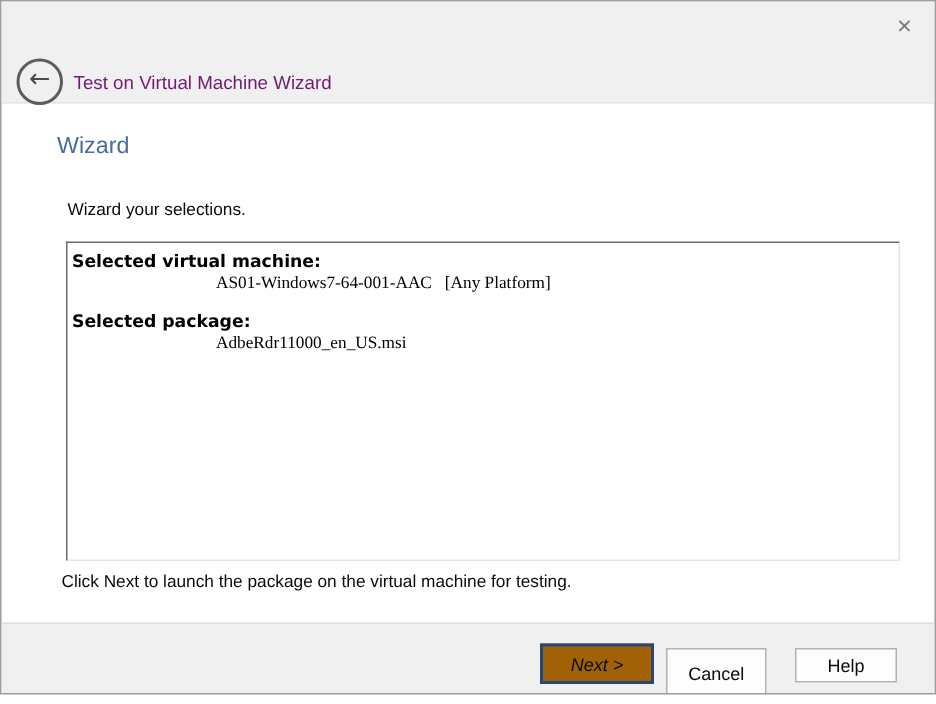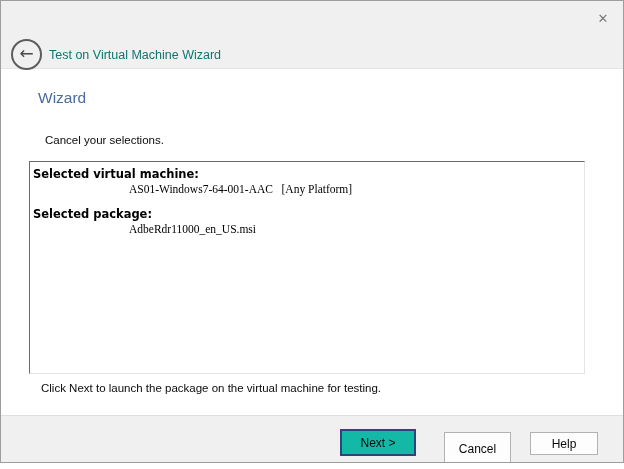--- a/index.html
+++ b/index.html
@@ -23,41 +23,41 @@
     border:2px solid #5c5c5c;border-radius:50%;
     display:flex;align-items:center;justify-content:center;
     background:transparent;cursor:pointer;
   }
   .back-btn .glyph{
     font-family:"DejaVu Sans", sans-serif;
     font-size:17px;line-height:1;color:#4a4a4a;margin-top:-2px;
   }
   .win-title{
     position:absolute;left:48px;top:47px;
-    font-size:12.5px;color:#0f766e;
+    font-size:12.5px;color:#701a75;
   }
   .close-btn{
     position:absolute;right:11px;top:8px;width:18px;height:18px;
     display:flex;align-items:center;justify-content:center;cursor:pointer;
   }
   .close-btn .glyph{
     font-family:"DejaVu Sans", sans-serif;
     font-size:13px;color:#7b7b7b;line-height:1;
   }
   
   .page-heading{
     position:absolute;left:37px;top:88px;
     font-size:15.5px;color:var(--heading-color,#4a6b9e);
   }
   .instruction{
     position:absolute;left:44px;top:133px;
     font-size:11.5px;color:#0a0a0a;
   }
   .summary-box{
-    position:absolute;left:28px;top:160px;width:556px;height:213px;
+    position:absolute;left:43px;top:160px;width:556px;height:213px;
     box-sizing:border-box;background:#ffffff;
     border-style:solid;border-width:1px;
     border-color:#6b6b6b #e4e4e4 #e4e4e4 #6b6b6b;
     padding:5px 2px 0 2px;
     font-family:"DejaVu Sans", sans-serif;
     font-size:11.5px;color:#000;
   }
   .sum-group{margin-bottom:10px;}
   .sum-label{font-weight:bold;line-height:15px;padding-left:1px;}
   .sum-value{line-height:15px;padding-left:97px;white-space:pre;font-family:Liberation Serif, serif;}
@@ -69,22 +69,22 @@
   .footer{
     position:absolute;left:0;right:0;bottom:0;height:46px;
     background:#f0f0f0;border-top:1px solid #dfdfdf;
   }
   .btn{
     position:absolute;box-sizing:border-box;
     font-family:"Liberation Sans", sans-serif;font-size:12px;color:#0a0a0a;
     display:flex;align-items:center;justify-content:center;cursor:pointer;
   }
   .btn-next{
-    left:339px;top:13px;width:76px;height:27px;
-    background:#14b8a6;border:2px solid var(--accent-color,#29477b);
+    left:359px;top:13px;width:76px;height:27px;
+    background:#a16207;border:2px solid var(--accent-color,#29477b);font-style:italic;
   }
   .btn-std{
     background:#fdfdfd;border:1px solid #b2b2b2;
   }
   .btn-cancel{left:443px;top:16px;width:67px;height:34px;}
   .btn-help{left:529px;top:16px;width:68px;height:23px;text-align:center;}
 </style>
 </head>
 <body>
 
@@ -94,21 +94,21 @@
     <div class="back-btn">
       <span class="glyph">←</span>
     </div>
     <div class="win-title">Test on Virtual Machine Wizard</div>
     <div class="close-btn">
       <span class="glyph">✕</span>
     </div>
   </div>
 
   <div class="page-heading">Wizard</div>
-  <div class="instruction">Cancel your selections.</div>
+  <div class="instruction">Wizard your selections.</div>
 
   <div class="summary-box">
     <div class="sum-group">
       <div class="sum-label">Selected virtual machine:</div>
       <div class="sum-value">AS01-Windows7-64-001-AAC   [Any Platform]</div>
     </div>
     <div class="sum-group">
       <div class="sum-label">Selected package:</div>
       <div class="sum-value">AdbeRdr11000_en_US.msi</div>
     </div>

[EXERCISE INSTRUCTIONS]:
Your copy must match the records above exactly, apart from the pictures, which are excluded.

[COMPLETED EXERCISE]:
--- a/index.html
+++ b/index.html
@@ -23,41 +23,41 @@
     border:2px solid #5c5c5c;border-radius:50%;
     display:flex;align-items:center;justify-content:center;
     background:transparent;cursor:pointer;
   }
   .back-btn .glyph{
     font-family:"DejaVu Sans", sans-serif;
     font-size:17px;line-height:1;color:#4a4a4a;margin-top:-2px;
   }
   .win-title{
     position:absolute;left:48px;top:47px;
-    font-size:12.5px;color:#0f766e;
+    font-size:12.5px;color:#701a75;
   }
   .close-btn{
     position:absolute;right:11px;top:8px;width:18px;height:18px;
     display:flex;align-items:center;justify-content:center;cursor:pointer;
   }
   .close-btn .glyph{
     font-family:"DejaVu Sans", sans-serif;
     font-size:13px;color:#7b7b7b;line-height:1;
   }
   
   .page-heading{
     position:absolute;left:37px;top:88px;
     font-size:15.5px;color:var(--heading-color,#4a6b9e);
   }
   .instruction{
     position:absolute;left:44px;top:133px;
     font-size:11.5px;color:#0a0a0a;
   }
   .summary-box{
-    position:absolute;left:28px;top:160px;width:556px;height:213px;
+    position:absolute;left:43px;top:160px;width:556px;height:213px;
     box-sizing:border-box;background:#ffffff;
     border-style:solid;border-width:1px;
     border-color:#6b6b6b #e4e4e4 #e4e4e4 #6b6b6b;
     padding:5px 2px 0 2px;
     font-family:"DejaVu Sans", sans-serif;
     font-size:11.5px;color:#000;
   }
   .sum-group{margin-bottom:10px;}
   .sum-label{font-weight:bold;line-height:15px;padding-left:1px;}
   .sum-value{line-height:15px;padding-left:97px;white-space:pre;font-family:Liberation Serif, serif;}
@@ -69,22 +69,22 @@
   .footer{
     position:absolute;left:0;right:0;bottom:0;height:46px;
     background:#f0f0f0;border-top:1px solid #dfdfdf;
   }
   .btn{
     position:absolute;box-sizing:border-box;
     font-family:"Liberation Sans", sans-serif;font-size:12px;color:#0a0a0a;
     display:flex;align-items:center;justify-content:center;cursor:pointer;
   }
   .btn-next{
-    left:339px;top:13px;width:76px;height:27px;
-    background:#14b8a6;border:2px solid var(--accent-color,#29477b);
+    left:359px;top:13px;width:76px;height:27px;
+    background:#a16207;border:2px solid var(--accent-color,#29477b);font-style:italic;
   }
   .btn-std{
     background:#fdfdfd;border:1px solid #b2b2b2;
   }
   .btn-cancel{left:443px;top:16px;width:67px;height:34px;}
   .btn-help{left:529px;top:16px;width:68px;height:23px;text-align:center;}
 </style>
 </head>
 <body>
 
@@ -94,21 +94,21 @@
     <div class="back-btn">
       <span class="glyph">←</span>
     </div>
     <div class="win-title">Test on Virtual Machine Wizard</div>
     <div class="close-btn">
       <span class="glyph">✕</span>
     </div>
   </div>
 
   <div class="page-heading">Wizard</div>
-  <div class="instruction">Cancel your selections.</div>
+  <div class="instruction">Wizard your selections.</div>
 
   <div class="summary-box">
     <div class="sum-group">
       <div class="sum-label">Selected virtual machine:</div>
       <div class="sum-value">AS01-Windows7-64-001-AAC   [Any Platform]</div>
     </div>
     <div class="sum-group">
       <div class="sum-label">Selected package:</div>
       <div class="sum-value">AdbeRdr11000_en_US.msi</div>
     </div>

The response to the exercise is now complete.